- [What is being asked]: Transcribe every entry word for word, leaving out all images.

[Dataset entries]
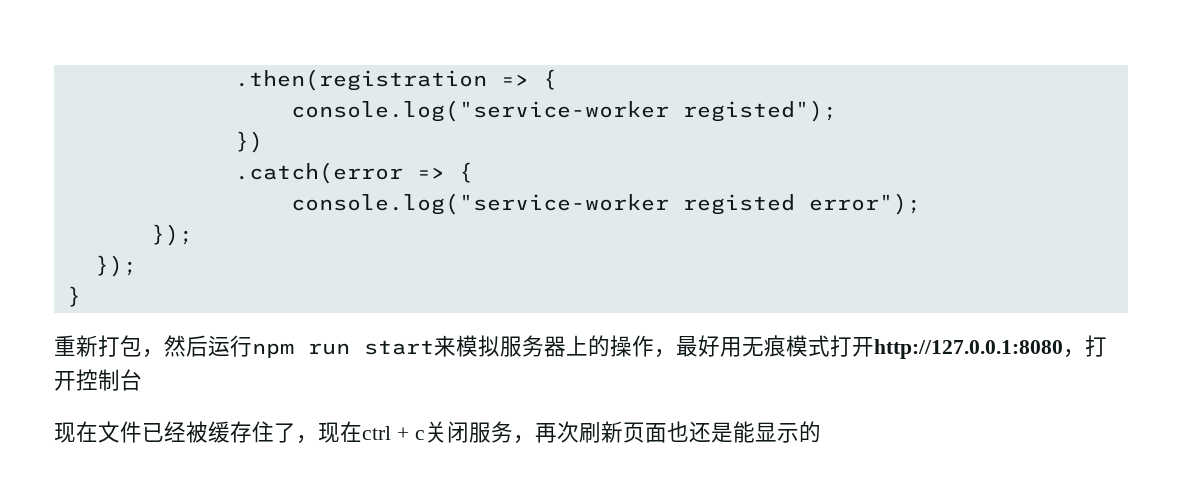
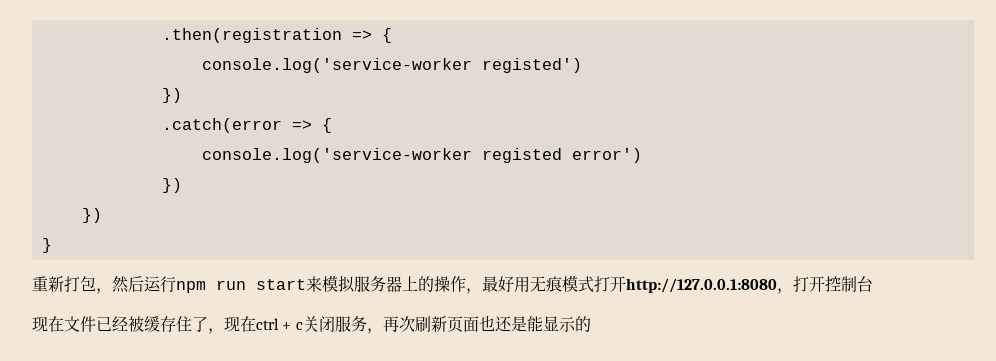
- console.log("service-worker registed");
+ console.log('service-worker registed')
- console.log("service-worker registed error");
- });
- });
+ console.log('service-worker registed error')
+ })
+ })

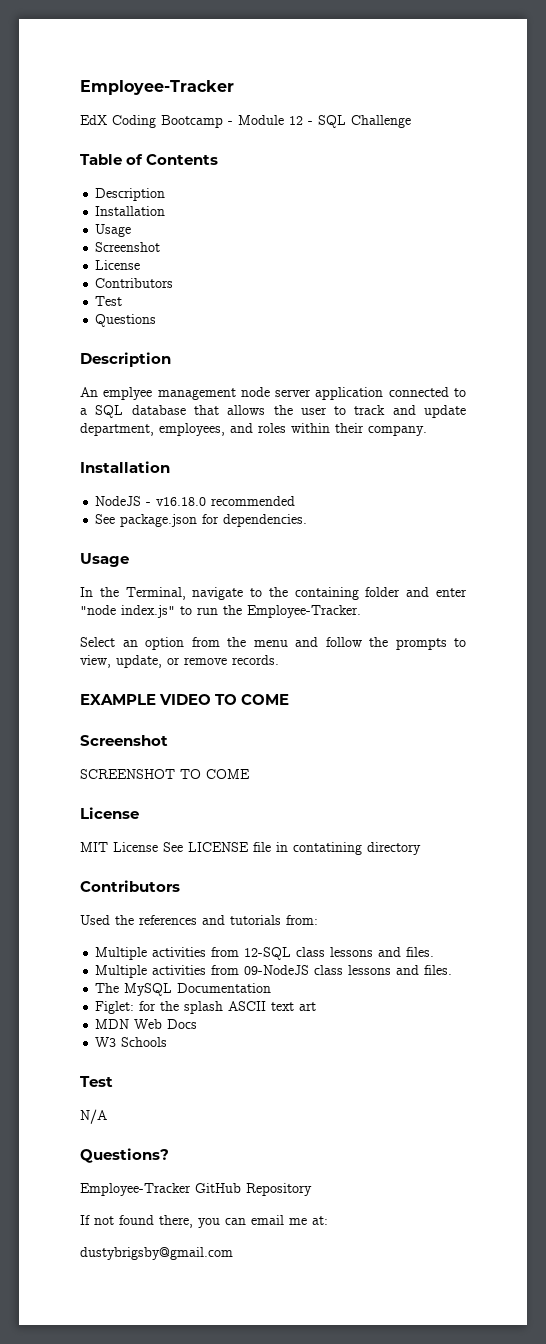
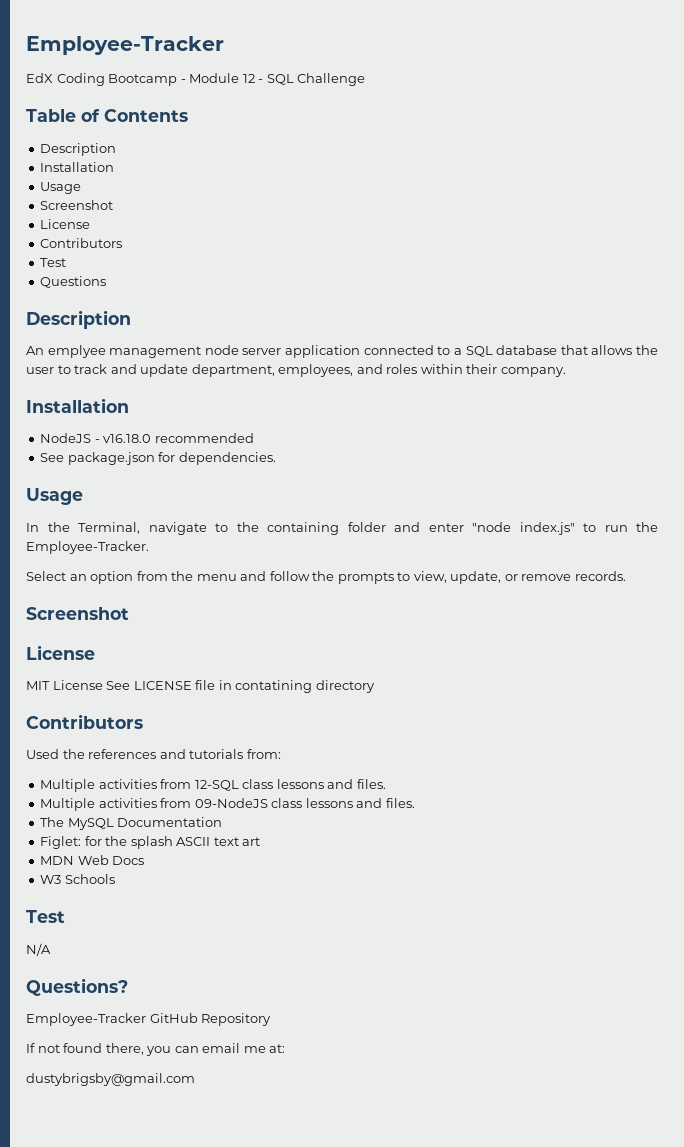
  Select an option from the menu and follow the prompts to view, update, or remove records.
- EXAMPLE VIDEO TO COME
  Screenshot
- SCREENSHOT TO COME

- [Expected answer]:
- console.log("service-worker registed");
+ console.log('service-worker registed')
- console.log("service-worker registed error");
- });
- });
+ console.log('service-worker registed error')
+ })
+ })

  Select an option from the menu and follow the prompts to view, update, or remove records.
- EXAMPLE VIDEO TO COME
  Screenshot
- SCREENSHOT TO COME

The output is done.